> **Exercise brief**: Print exactly those lines that run from the beginning of the data to the line bearing "2. OS: Windows", inclusive.

::::

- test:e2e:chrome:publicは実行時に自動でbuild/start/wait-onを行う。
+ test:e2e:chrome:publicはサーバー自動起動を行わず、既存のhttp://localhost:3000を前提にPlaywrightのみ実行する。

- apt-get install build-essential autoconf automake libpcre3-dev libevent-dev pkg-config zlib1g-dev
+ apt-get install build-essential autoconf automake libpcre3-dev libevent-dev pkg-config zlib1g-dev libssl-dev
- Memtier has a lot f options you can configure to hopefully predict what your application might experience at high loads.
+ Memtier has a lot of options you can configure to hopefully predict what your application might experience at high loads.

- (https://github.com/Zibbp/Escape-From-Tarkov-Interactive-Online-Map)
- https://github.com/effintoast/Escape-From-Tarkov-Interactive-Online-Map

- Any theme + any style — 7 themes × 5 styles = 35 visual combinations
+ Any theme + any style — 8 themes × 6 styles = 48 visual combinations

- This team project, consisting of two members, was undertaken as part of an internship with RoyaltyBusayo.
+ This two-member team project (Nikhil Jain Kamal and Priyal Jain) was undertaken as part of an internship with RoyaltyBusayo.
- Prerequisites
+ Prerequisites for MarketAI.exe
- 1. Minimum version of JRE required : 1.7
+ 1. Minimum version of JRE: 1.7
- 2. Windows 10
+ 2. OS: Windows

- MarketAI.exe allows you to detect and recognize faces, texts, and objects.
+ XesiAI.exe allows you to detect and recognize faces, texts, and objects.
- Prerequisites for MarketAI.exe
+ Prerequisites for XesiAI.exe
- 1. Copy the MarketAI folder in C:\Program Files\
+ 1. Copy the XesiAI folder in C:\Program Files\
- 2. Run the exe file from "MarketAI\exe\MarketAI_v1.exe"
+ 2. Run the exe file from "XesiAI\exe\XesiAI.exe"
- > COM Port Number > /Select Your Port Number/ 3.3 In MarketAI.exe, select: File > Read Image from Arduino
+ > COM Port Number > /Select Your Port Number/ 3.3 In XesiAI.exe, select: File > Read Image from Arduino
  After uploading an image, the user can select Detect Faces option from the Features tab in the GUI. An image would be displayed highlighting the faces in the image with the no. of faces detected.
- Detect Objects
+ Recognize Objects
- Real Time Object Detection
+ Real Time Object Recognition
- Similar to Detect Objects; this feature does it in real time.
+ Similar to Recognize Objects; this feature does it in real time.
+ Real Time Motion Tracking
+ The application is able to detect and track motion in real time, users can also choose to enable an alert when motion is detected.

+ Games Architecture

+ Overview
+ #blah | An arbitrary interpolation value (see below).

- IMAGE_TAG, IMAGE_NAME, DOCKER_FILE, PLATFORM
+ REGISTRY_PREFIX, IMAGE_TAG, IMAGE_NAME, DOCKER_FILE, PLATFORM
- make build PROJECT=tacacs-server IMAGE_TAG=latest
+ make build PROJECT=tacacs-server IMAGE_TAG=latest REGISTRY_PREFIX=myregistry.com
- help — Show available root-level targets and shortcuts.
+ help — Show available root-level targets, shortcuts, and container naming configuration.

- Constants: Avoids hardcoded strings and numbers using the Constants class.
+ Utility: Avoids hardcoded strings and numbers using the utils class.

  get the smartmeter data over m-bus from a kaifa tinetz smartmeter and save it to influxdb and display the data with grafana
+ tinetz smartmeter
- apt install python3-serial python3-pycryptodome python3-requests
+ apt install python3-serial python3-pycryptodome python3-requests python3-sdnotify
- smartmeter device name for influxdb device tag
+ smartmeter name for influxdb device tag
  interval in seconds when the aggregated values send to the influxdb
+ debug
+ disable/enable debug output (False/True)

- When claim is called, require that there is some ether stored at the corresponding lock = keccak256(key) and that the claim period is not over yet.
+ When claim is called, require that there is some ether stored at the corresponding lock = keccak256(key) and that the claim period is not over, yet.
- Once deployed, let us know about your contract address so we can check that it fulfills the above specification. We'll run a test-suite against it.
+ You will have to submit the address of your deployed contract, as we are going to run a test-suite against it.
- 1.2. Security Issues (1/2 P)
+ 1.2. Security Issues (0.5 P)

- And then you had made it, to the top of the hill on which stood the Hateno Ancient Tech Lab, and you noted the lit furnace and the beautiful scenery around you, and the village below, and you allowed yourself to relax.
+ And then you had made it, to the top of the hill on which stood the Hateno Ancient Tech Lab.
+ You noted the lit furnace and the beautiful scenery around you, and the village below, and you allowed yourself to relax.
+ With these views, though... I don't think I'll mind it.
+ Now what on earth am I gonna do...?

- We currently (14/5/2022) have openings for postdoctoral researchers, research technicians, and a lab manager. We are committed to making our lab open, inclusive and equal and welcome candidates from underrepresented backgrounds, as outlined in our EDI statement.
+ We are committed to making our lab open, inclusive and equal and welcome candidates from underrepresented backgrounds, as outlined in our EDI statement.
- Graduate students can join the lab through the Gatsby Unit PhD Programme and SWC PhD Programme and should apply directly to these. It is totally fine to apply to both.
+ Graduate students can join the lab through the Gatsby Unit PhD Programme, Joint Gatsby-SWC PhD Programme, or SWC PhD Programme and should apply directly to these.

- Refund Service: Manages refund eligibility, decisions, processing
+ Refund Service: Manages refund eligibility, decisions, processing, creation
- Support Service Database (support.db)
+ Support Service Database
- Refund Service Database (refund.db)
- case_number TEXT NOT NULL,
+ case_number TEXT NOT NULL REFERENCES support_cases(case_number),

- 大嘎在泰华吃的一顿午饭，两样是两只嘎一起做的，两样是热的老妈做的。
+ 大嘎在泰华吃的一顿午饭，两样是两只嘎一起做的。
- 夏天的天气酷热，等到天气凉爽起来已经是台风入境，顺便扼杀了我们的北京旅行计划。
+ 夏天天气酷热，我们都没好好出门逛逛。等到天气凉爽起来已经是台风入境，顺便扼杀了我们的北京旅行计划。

::::

> **Answer space**:
- test:e2e:chrome:publicは実行時に自動でbuild/start/wait-onを行う。
+ test:e2e:chrome:publicはサーバー自動起動を行わず、既存のhttp://localhost:3000を前提にPlaywrightのみ実行する。

- apt-get install build-essential autoconf automake libpcre3-dev libevent-dev pkg-config zlib1g-dev
+ apt-get install build-essential autoconf automake libpcre3-dev libevent-dev pkg-config zlib1g-dev libssl-dev
- Memtier has a lot f options you can configure to hopefully predict what your application might experience at high loads.
+ Memtier has a lot of options you can configure to hopefully predict what your application might experience at high loads.

- (https://github.com/Zibbp/Escape-From-Tarkov-Interactive-Online-Map)
- https://github.com/effintoast/Escape-From-Tarkov-Interactive-Online-Map

- Any theme + any style — 7 themes × 5 styles = 35 visual combinations
+ Any theme + any style — 8 themes × 6 styles = 48 visual combinations

- This team project, consisting of two members, was undertaken as part of an internship with RoyaltyBusayo.
+ This two-member team project (Nikhil Jain Kamal and Priyal Jain) was undertaken as part of an internship with RoyaltyBusayo.
- Prerequisites
+ Prerequisites for MarketAI.exe
- 1. Minimum version of JRE required : 1.7
+ 1. Minimum version of JRE: 1.7
- 2. Windows 10
+ 2. OS: Windows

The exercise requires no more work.